EYProvider · 13/04/2020 12:53

@cantkeepawayforever - They send the work by email, obviously.

WillowB · 13/04/2020 12:53

@ey

Fleab1te · 13/04/2020 12:54

Not all schools are working consistently with regards to keyworker's children. Parents have been strongly encouraged to keep their kids off if they can work from home but some schools are more flexible than others. Some are refusing (so I've heard on here) and some are more open it just depends on the circumstances of the school. We originally had 60 children on our list but that quickly diminished. It really isn't as simple as every keyworker has the ability to send their child to school cos it simply isn't happening.

cantkeepawayforever · 13/04/2020 12:55

EYP - what is the class size in the private sector?

What may work with 10-15 well behaved, well-housed children with supportive parents, suitable equipment such as paper, a printer etc and virtually without SEN may well not work for classes of 32, 28% SEN (national average), with the normal level of behavioural difficulty and some vulnerably housed and without parental support.

maddy68 · 13/04/2020 12:55

No way can schools open before September. Classrooms are overcrowded as it is. I genuinely have two kids propped up in the corner of mine without a desk. ! We cannot protect them or the staff teaching them in these crowded. Conditions.

refraction · 13/04/2020 12:56

Quote-Yet the private sector is managing to do just this with primary age children. So there is a solution, it’s just that the public sector can’t adapt quickly enough to use it.

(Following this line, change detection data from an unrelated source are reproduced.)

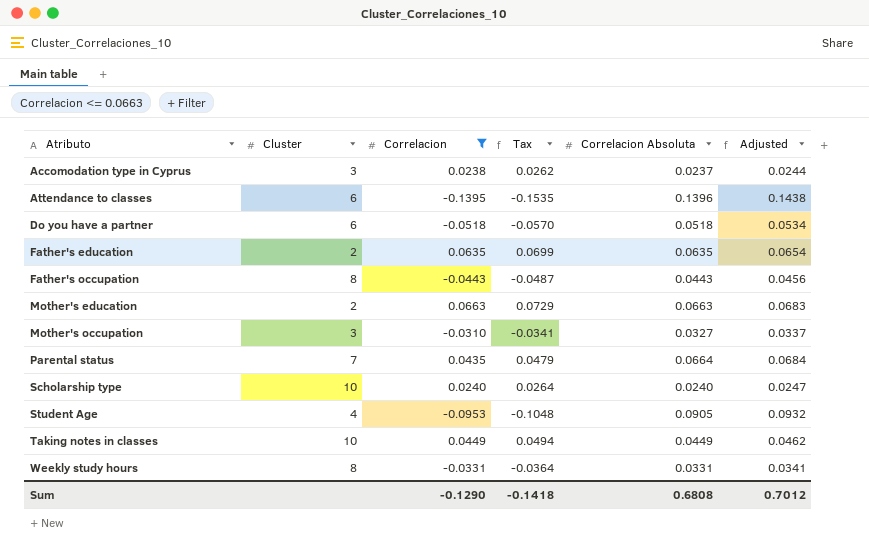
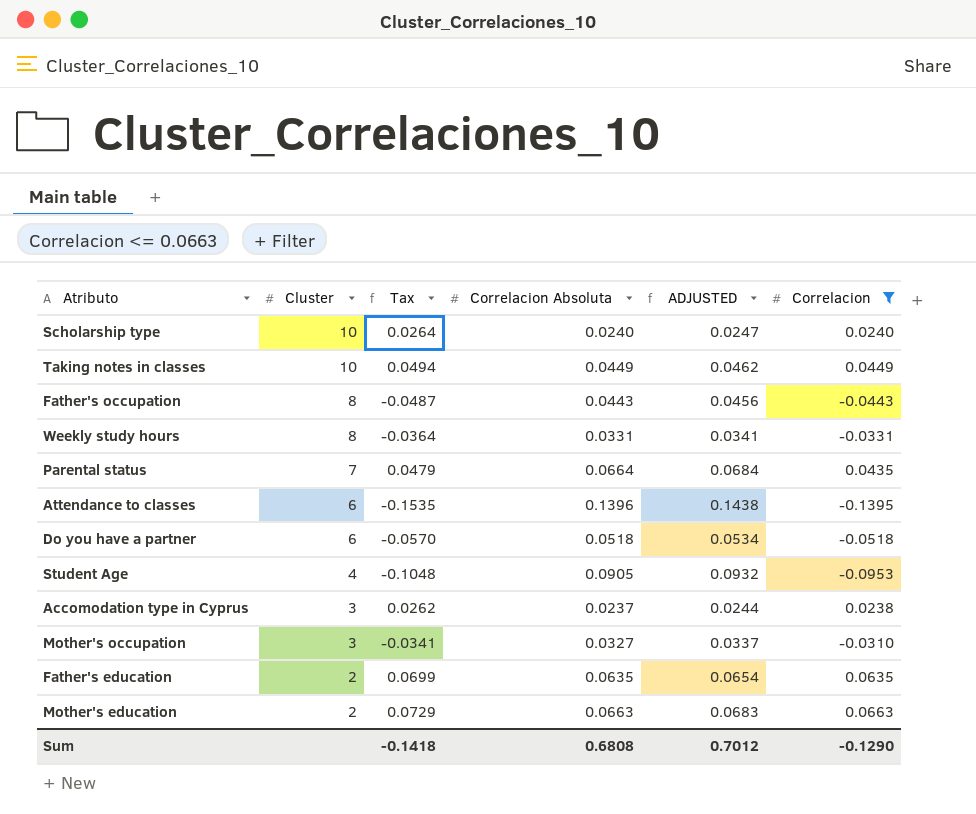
row order: Atributo ascending -> Cluster descending
column name: Adjusted -> ADJUSTED
column Correlacion | position: 3 -> 6

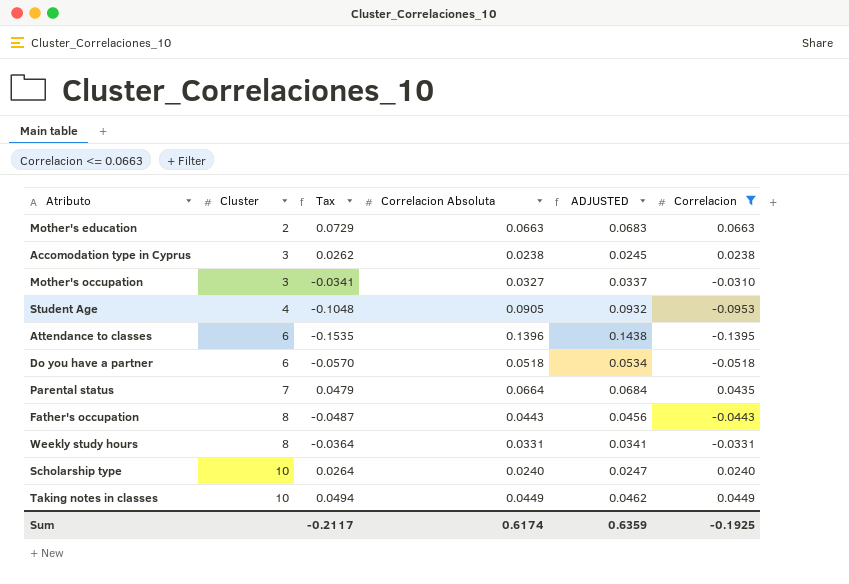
row order: Cluster descending -> Cluster ascending
row Father's education: 2 | 0.0699 | 0.0635 | 0.0654 | 0.0635 -> none
Accomodation type in Cyprus | Correlacion Absoluta: 0.0237 -> 0.0238
Accomodation type in Cyprus | ADJUSTED: 0.0244 -> 0.0245
Sum | Tax: -0.1418 -> -0.2117
Sum | Correlacion Absoluta: 0.6808 -> 0.6174
Sum | ADJUSTED: 0.7012 -> 0.6359
Sum | Correlacion: -0.1290 -> -0.1925

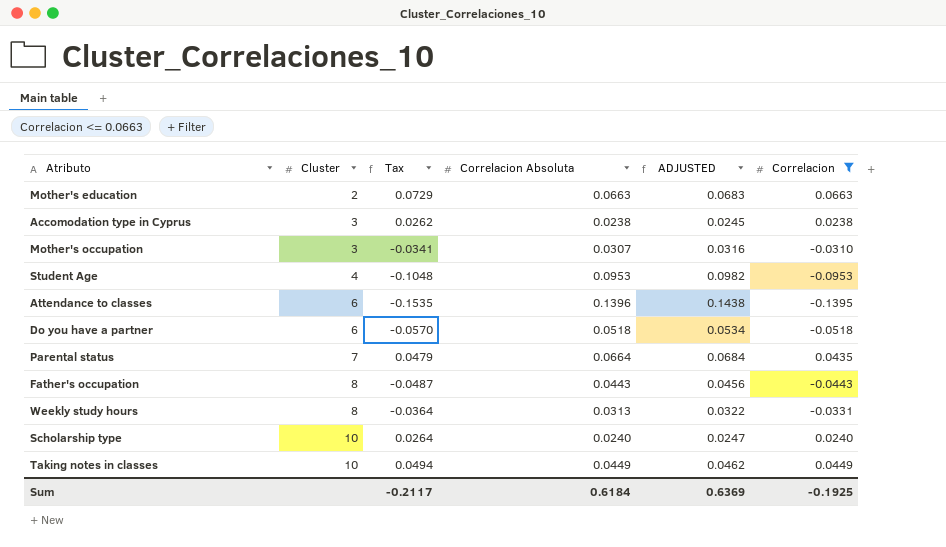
Mother's occupation | Correlacion Absoluta: 0.0327 -> 0.0307
Mother's occupation | ADJUSTED: 0.0337 -> 0.0316
Student Age | Correlacion Absoluta: 0.0905 -> 0.0953
Student Age | ADJUSTED: 0.0932 -> 0.0982
Weekly study hours | Correlacion Absoluta: 0.0331 -> 0.0313
Weekly study hours | ADJUSTED: 0.0341 -> 0.0322
Sum | Correlacion Absoluta: 0.6174 -> 0.6184
Sum | ADJUSTED: 0.6359 -> 0.6369

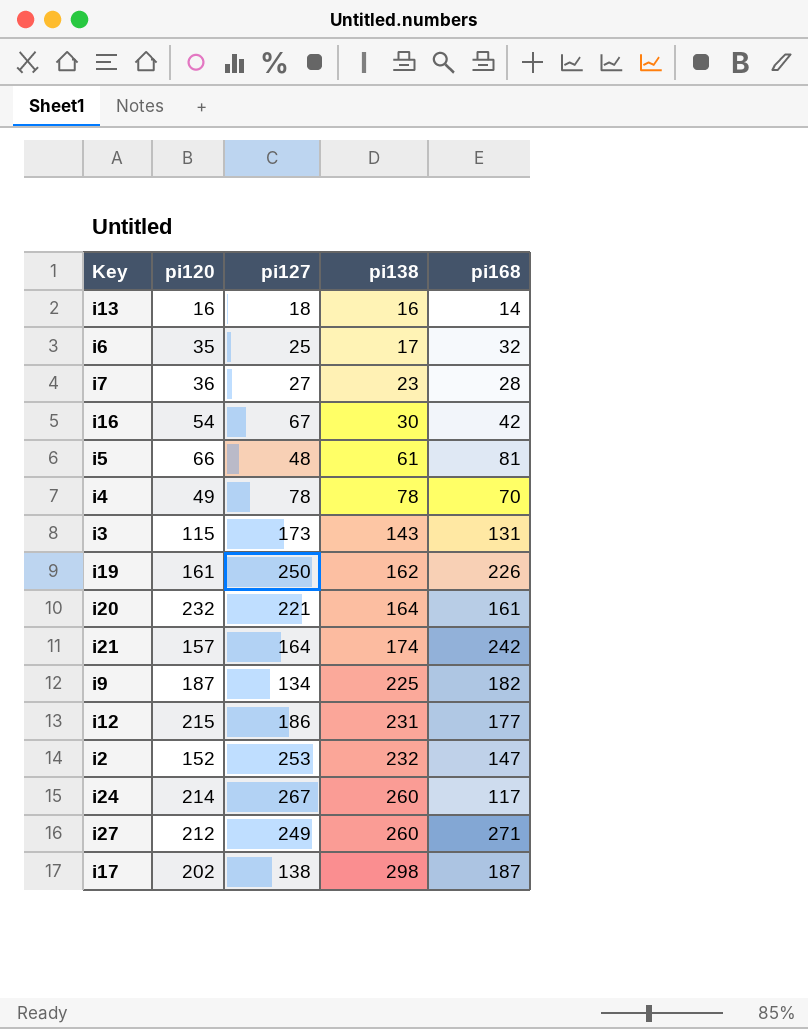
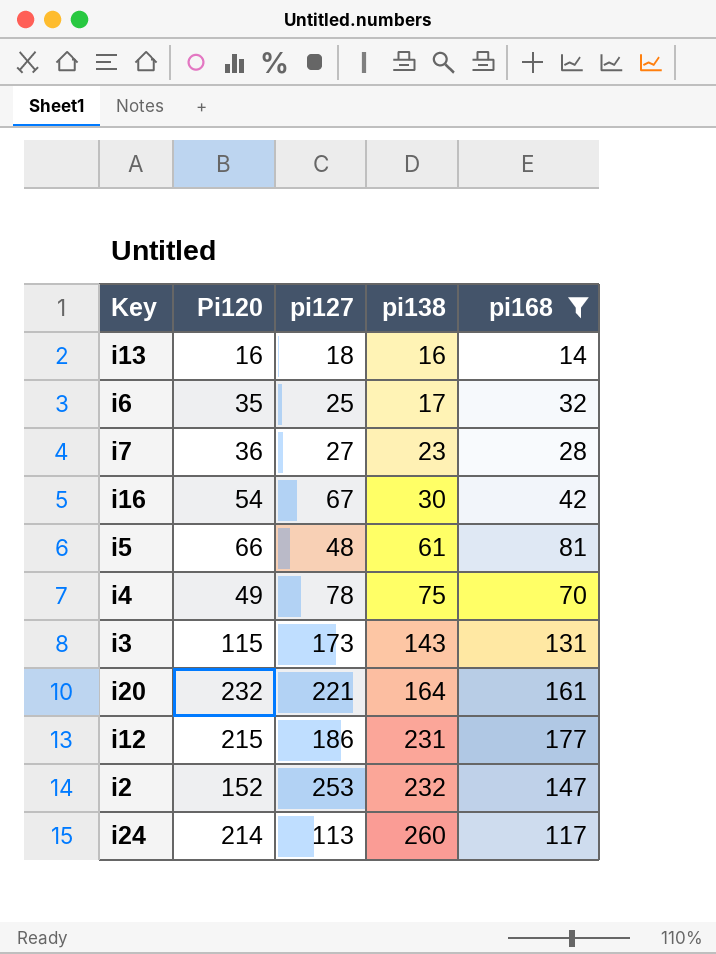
filter: none -> pi168 <= 177
column name: pi120 -> Pi120
i4 | pi138: 78 -> 75
i24 | pi127: 267 -> 113

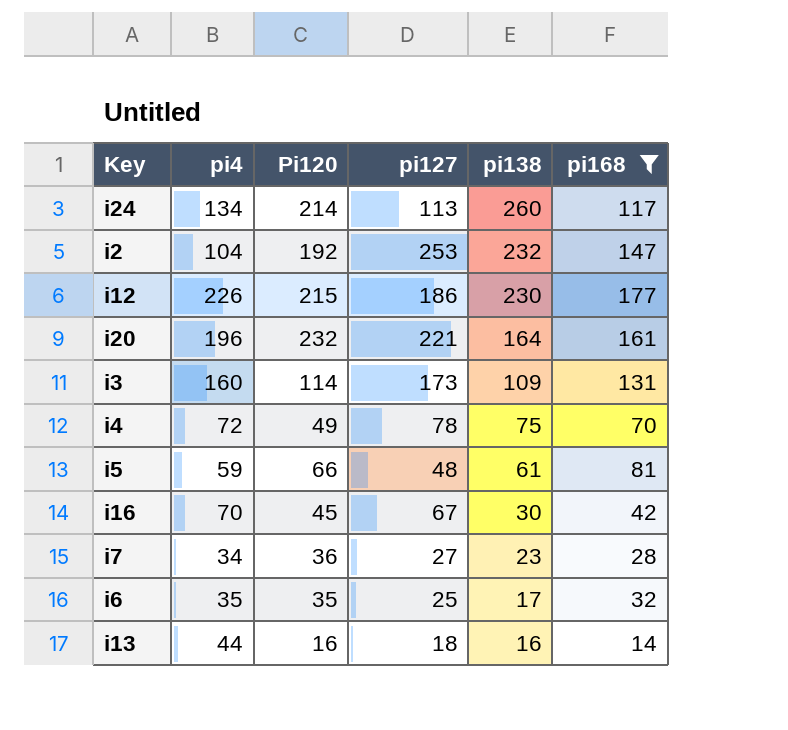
row order: pi138 ascending -> pi138 descending
column pi4 | position: none -> 2
i2 | Pi120: 152 -> 192
i12 | pi138: 231 -> 230
i3 | Pi120: 115 -> 114
i3 | pi138: 143 -> 109
i16 | Pi120: 54 -> 45

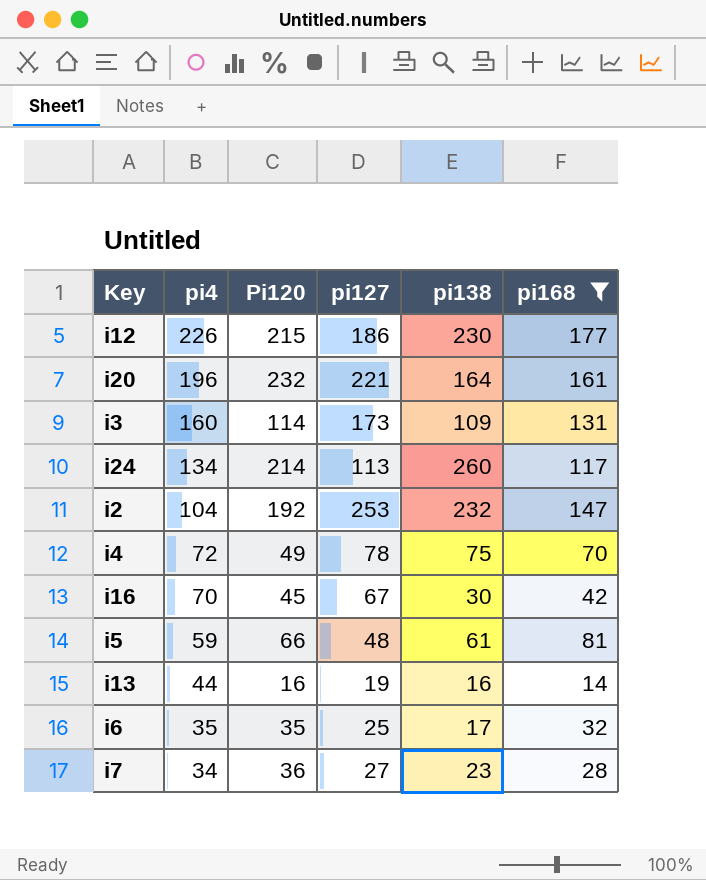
row order: pi138 descending -> pi4 descending
i13 | pi127: 18 -> 19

You do realise the private sector has fewer pupils per class. I have 34 in three of mine.

Have you watched that parody video it would be exactly like that.

Really12345 · 13/04/2020 12:56

@cantkeepawayforever that sounds fantastic but what happens to key workers kids? I’ve got to go into work every day and the school only provide childcare not teaching as this wouldn’t be fair on the majority. So mine isnt going to get any of there lessons and I just can’t fit them in when I get home. I guess I would be one of the “disengaged” ones.

Just before Easter My daughters teacher contacted me to ask where her work was- she’s been in every day to school and me to work in the nhs (DH also works nhs) and the. have to teach dd when We get home, crammed in before her bedtime when we’re all tired. Seriously thinking of giving up work so my kid actually gets an education. It seems so unfair.

WillowB · 13/04/2020 12:56

@eyprovider Schools don't have hundreds of laptops lying around to dish out to pupils.
Potentially a school in a socially deprived area might need 400+ laptops. The logistics are not feasible
Also private schools have far smaller class sizes often only 10-15 pupils in a class.

Appuskidu · 13/04/2020 12:56

Yet the private sector is managing to do just this with primary age children. So there is a solution, it’s just that the public sector can’t adapt quickly enough to use it.

I expect it’s more to do with private schools having better technology, decent WiFi, smaller class sizes and pupils with access to home computers.

CaroleFuckinBaskin · 13/04/2020 12:59

Can't believe people are trying to compare 'the private sector' of schools with the public.

You don't know what you are talking about.

cantkeepawayforever · 13/04/2020 13:00

@Really12345

All the children who are in school for childcare follow pretty much exactly the same timetable, using the same resources, as we have set up for children at home.

So they start the day with Joe Wicks, do their focused learning on the school computers and interact with their own class teachers exactly as their peers at home do. The staff in school act 'as parents' - facilitating but not teaching the home learning materials. The rest of the day is filled with craft, outside games, the optional parts of the curriculum we are putting online etc.